Alibaba Cloud Elasticsearch is compatible with open source Elasticsearch features, including Security, Machine Learning, Graph, and application performance management (APM). It is suitable for data analytics, data search, and other scenarios, and provides enterprise-level services such as access control, security monitoring and alerting, and automatic report generation.

Supported modes: Sink: Batch | Sink: Streaming Append & Upsert Mode | Source: Batch | Source: Streaming

Category Details
Supported table types Source table, dimension table, sink table
Running mode Batch and streaming
Data format JSON
API type DataStream and SQL
Data update or deletion in a sink table Yes

Monitoring metrics

Table type Metrics
Source table pendingRecords, numRecordsIn, numRecordsInPerSecond, numBytesIn, numBytesInPerSecond
Dimension table None
Sink table (VVR 6.0.6 or later) numRecordsOut, numRecordsOutPerSecond

For metric definitions, see Metrics.

Prerequisites

Before you begin, make sure that:

Limitations

  • Source and dimension tables support Elasticsearch 6.8.x or later, but not 8.x or later.
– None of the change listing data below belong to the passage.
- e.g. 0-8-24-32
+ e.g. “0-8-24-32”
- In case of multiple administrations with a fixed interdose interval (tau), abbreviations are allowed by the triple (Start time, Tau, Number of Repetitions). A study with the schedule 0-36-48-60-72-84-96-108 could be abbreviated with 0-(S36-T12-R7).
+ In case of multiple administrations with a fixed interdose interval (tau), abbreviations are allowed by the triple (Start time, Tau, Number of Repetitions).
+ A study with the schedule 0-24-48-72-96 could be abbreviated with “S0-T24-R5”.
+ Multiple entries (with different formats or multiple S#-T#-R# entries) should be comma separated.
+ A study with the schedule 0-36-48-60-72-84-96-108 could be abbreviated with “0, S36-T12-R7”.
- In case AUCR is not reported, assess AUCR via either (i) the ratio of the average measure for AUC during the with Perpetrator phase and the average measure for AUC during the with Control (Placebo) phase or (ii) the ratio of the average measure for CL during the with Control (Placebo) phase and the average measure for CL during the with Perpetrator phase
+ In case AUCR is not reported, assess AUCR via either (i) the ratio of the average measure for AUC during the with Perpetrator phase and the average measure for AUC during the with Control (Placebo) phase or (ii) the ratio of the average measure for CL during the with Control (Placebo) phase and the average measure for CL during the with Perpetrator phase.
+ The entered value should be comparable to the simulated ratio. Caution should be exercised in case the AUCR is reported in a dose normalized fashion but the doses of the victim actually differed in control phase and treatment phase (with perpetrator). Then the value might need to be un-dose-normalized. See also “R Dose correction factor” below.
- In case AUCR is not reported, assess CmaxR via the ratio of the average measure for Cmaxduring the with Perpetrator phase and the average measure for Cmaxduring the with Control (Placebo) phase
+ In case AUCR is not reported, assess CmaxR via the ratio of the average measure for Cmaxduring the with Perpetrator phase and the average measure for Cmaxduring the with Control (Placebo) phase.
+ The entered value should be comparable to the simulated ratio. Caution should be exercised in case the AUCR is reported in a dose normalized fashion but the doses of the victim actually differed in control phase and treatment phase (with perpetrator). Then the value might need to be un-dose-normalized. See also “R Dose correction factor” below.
  • Sink tables support Elasticsearch 6.x, 7.x, and 8.x.

  • Only full source table reads are supported. Incremental reads are not supported.

Key concepts

Write mode: upsert vs. append

The sink table operates in one of two modes, determined by whether a primary key is defined in the DDL.

Mode Trigger Document ID Supported messages
Upsert Primary key defined Primary key value INSERT, UPDATE, DELETE
Append No primary key Random ID generated by Elasticsearch INSERT only

When a primary key is defined, it is used as the document ID. The connector uses the document-id.key-delimiter parameter (default: _) to join multiple primary key field values into a single document ID string (up to 512 bytes, no spaces), in the order defined in the DDL.

The following types cannot be used as primary key fields because they have no string representation: BYTES, ROW, ARRAY, and MAP.

DDL fields map to Elasticsearch document fields. Metadata such as document IDs is managed by Elasticsearch and cannot be written through the DDL.

Dynamic indexes

The index parameter for sink tables supports both static and dynamic values.

  • Static index: A plain string, such as myusers. All records are written to the same index.

  • Dynamic index: A template using {field_name} to generate the index name from a field value in each record.

For TIMESTAMP, DATE, and TIME fields, use {field_name|date_format_string} to format the value using Java's DateTimeFormatter. For example, setting index to myusers-{log_ts|yyyy-MM-dd} writes a record with log_ts = 2020-03-27 12:25:55 to the myusers-2020-03-27 index.

Delivery guarantees

When checkpointing is enabled, the connector provides at-least-once delivery by waiting for all pending bulk requests to complete before each checkpoint. If you set sink.flush-on-checkpoint to false, the connector skips this wait and at-least-once delivery guarantees no longer apply.

Syntax

Source table

CREATE TABLE elasticsearch_source(
  name STRING,
  location STRING,
  value FLOAT
) WITH (
  'connector' = 'elasticsearch',
  'endPoint' = '<yourEndPoint>',
  'indexName' = '<yourIndexName>'
);

Dimension table

CREATE TABLE es_dim(
  field1 STRING,  -- JOIN key; must be STRING type
  field2 FLOAT,
  field3 BIGINT,
  PRIMARY KEY (field1) NOT ENFORCED
) WITH (
  'connector' = 'elasticsearch',
  'endPoint' = '<yourEndPoint>',
  'indexName' = '<yourIndexName>'
);

Primary key behavior for dimension tables:

  • With primary key: Only one JOIN key is allowed. The key must match the document ID in the Elasticsearch index.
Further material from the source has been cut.